Forest plot showing the prevalence of physical IPV (intimate partner violence) before and during the COVID-19 pandemic.
Discussion
This review provides a synthesis of the evidence relating to physical P-IPV. Post hoc objectives explored physical P-IPV and its relationship with socioeconomic classification, regions of the world, and the impacts of COVID-19. Overall, the results of this study indicate that the average sample-weighted prevalence of P-IPV across the entire perinatal period was ∼15%.
The current study further explored physical IPV separately for the pregnancy period and the postpartum period. The average sample-weighted prevalence of physical IPV during pregnancy was found to be ∼5%. The findings of the current study demonstrate a higher prevalence of physical IPV during pregnancy compared to other reviews that reported this measure – ranging from 2% to 35% (Halim et al., 2018). Furthermore, the current study results indicated that physical IPV during pregnancy is reported at similar rates as IPV (not just physical) reported by Mojahed et al. (2021). Mojahed et al. (2021) reported overall physical P-IPV prevalence rates ranging from 1.5% to 66.9%, whereas the current study reports 0.6% to 52.0%. Additionally, the results of this study indicate the average prevalence of physical IPV during the postpartum period is ∼10%. These results demonstrate the prevalence of IPV that falls within the range of other reviews that reported IPV during the postpartum period (not just physical) where overall prevalence estimates ranged from 2% to 58% (Mojahed et al., 2021). This review highlights a concerning prevalence of physical P-IPV that is similar to rates reported in previous reviews of P-IPV (not strictly physical P-IPV). These findings underscore a notably high prevalence of physical P-IPV victimization during the pregnancy and postpartum period, emphasizing the urgent need for targeted interventions and support mechanisms for individuals experiencing physical P-IPV.

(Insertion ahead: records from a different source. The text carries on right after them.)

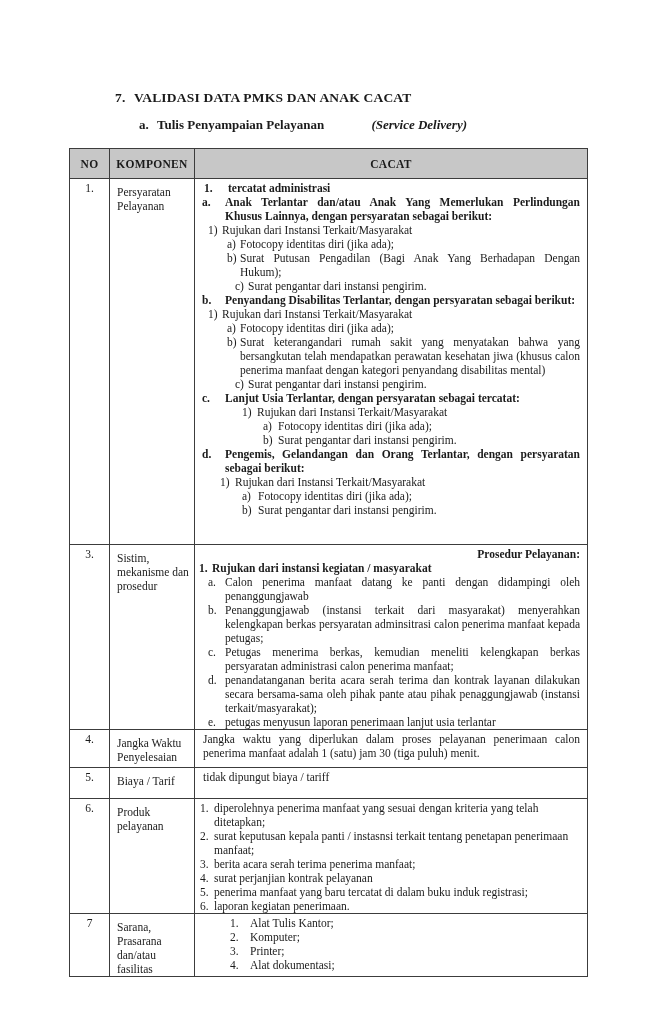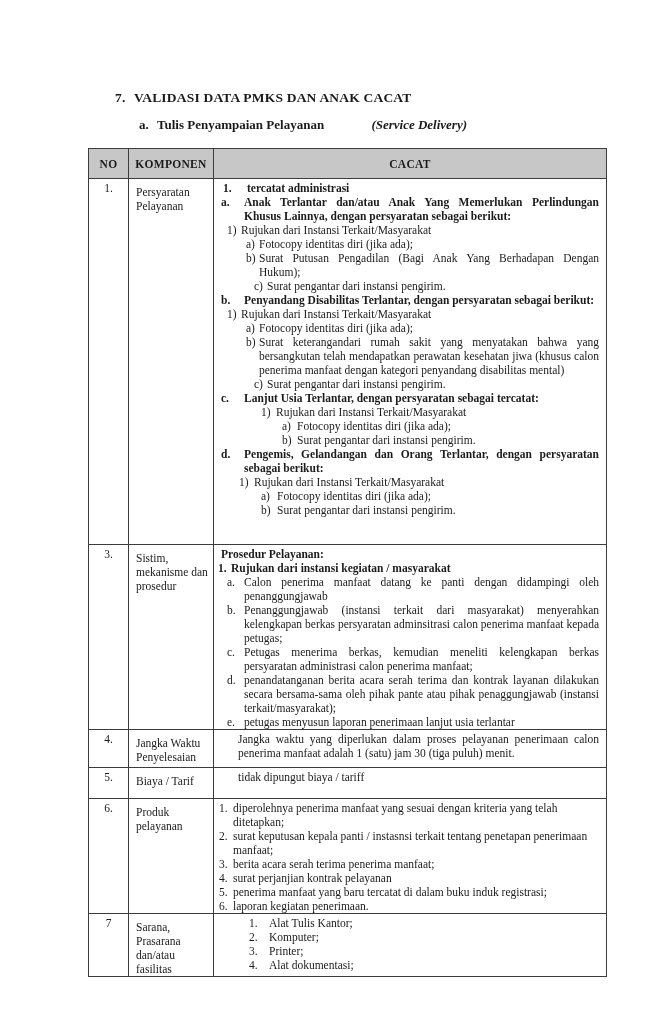"NO" table.doc { left: 88px -> 69px }
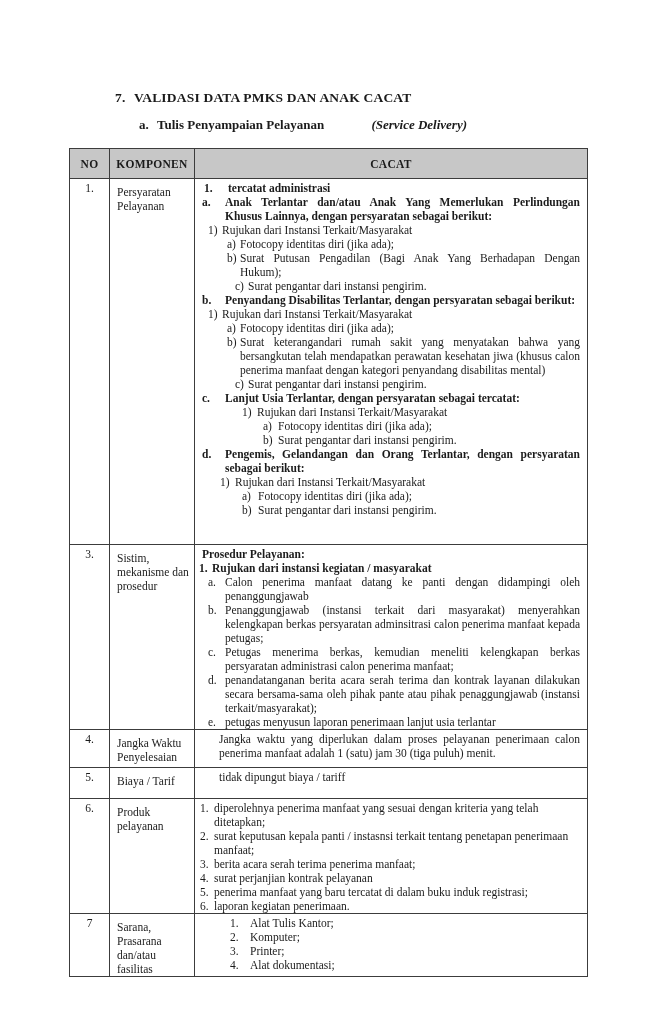"Prosedur Pelayanan:" .p-h { text-align: none -> right }
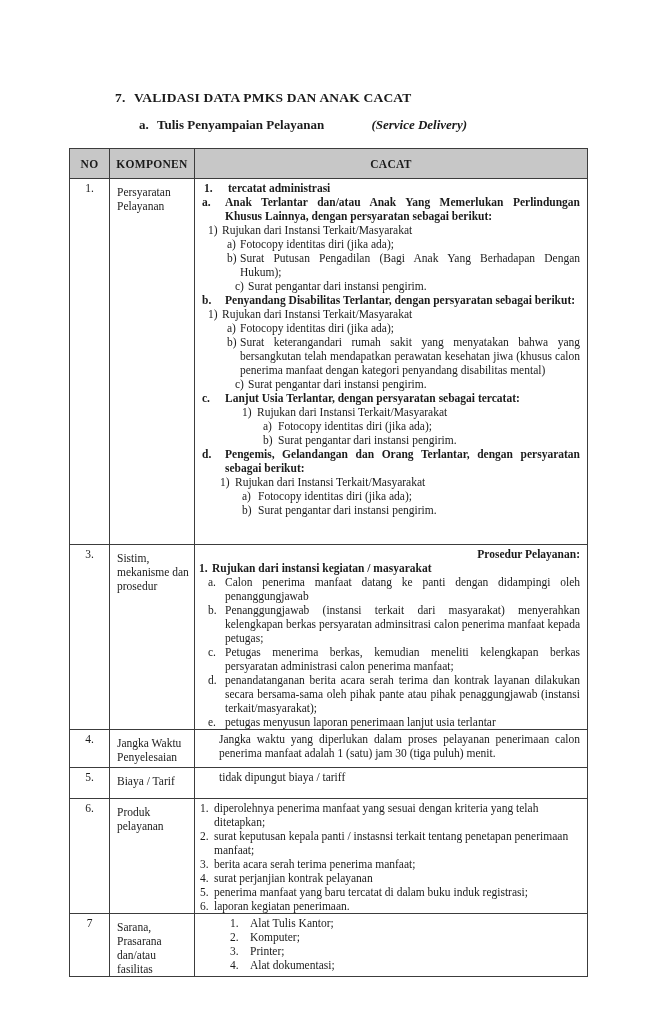"Jangka waktu yang diperlukan dalam" .plain { margin-left: 20px -> 4px }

Prevalence of Physical IPV During Pregnancy Versus Postpartum Period
In both effect size- and sample-weighted estimations, physical IPV was more frequent during the postpartum period than during pregnancy. Pregnancy itself can trigger violence (Bhatta & Assanangkornchai, 2019; Carneiro et al., 2016) or reflect a continuum of previous violence (Finnbogadóttir et al., 2016). However, these results indicate that violence does not end up for child bearers at birth and is more likely to initiate, increase, or persist postpartum. Tailored efforts to prevent physical IPV after birth and support those experiencing physical IPV in the postpartum period should be pursued.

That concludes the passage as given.